───── Information

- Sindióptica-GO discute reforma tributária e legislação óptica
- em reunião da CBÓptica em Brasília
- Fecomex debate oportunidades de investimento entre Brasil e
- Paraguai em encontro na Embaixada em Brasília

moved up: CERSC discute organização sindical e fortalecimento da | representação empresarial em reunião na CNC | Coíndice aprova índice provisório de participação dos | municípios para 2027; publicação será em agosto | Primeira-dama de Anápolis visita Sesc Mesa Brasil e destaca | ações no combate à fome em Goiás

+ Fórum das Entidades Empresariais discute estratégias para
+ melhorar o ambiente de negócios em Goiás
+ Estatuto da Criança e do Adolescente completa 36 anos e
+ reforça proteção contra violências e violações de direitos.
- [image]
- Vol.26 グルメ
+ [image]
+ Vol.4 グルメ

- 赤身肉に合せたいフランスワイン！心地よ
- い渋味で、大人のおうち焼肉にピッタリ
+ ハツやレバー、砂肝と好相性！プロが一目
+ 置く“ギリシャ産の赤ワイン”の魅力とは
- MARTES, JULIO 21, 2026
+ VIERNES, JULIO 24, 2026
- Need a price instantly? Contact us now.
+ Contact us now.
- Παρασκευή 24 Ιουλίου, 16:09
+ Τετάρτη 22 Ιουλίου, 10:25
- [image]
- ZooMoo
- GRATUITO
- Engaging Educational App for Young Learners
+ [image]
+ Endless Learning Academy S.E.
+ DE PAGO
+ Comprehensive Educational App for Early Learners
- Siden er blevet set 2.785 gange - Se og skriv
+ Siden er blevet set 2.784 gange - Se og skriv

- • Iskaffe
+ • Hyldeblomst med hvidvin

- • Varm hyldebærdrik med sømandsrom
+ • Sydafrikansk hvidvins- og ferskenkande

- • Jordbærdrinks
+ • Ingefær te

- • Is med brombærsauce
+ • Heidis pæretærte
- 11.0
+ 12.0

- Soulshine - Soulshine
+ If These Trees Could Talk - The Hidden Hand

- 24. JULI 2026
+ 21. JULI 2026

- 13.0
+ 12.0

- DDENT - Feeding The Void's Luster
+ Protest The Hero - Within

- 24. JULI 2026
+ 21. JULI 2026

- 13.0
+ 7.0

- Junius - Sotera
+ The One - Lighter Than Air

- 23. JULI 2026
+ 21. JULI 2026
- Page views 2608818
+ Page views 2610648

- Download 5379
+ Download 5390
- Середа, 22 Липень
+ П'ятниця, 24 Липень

──────────

Problem statement ▸
Where the line containing "- • Varm hyldebærdrik med sømandsrom" appears in the records above, begin copying and continue through the last line; copy each line exactly and include no others.

Exercise answer ▸
- • Varm hyldebærdrik med sømandsrom
+ • Sydafrikansk hvidvins- og ferskenkande

- • Jordbærdrinks
+ • Ingefær te

- • Is med brombærsauce
+ • Heidis pæretærte
- 11.0
+ 12.0

- Soulshine - Soulshine
+ If These Trees Could Talk - The Hidden Hand

- 24. JULI 2026
+ 21. JULI 2026

- 13.0
+ 12.0

- DDENT - Feeding The Void's Luster
+ Protest The Hero - Within

- 24. JULI 2026
+ 21. JULI 2026

- 13.0
+ 7.0

- Junius - Sotera
+ The One - Lighter Than Air

- 23. JULI 2026
+ 21. JULI 2026
- Page views 2608818
+ Page views 2610648

- Download 5379
+ Download 5390
- Середа, 22 Липень
+ П'ятниця, 24 Липень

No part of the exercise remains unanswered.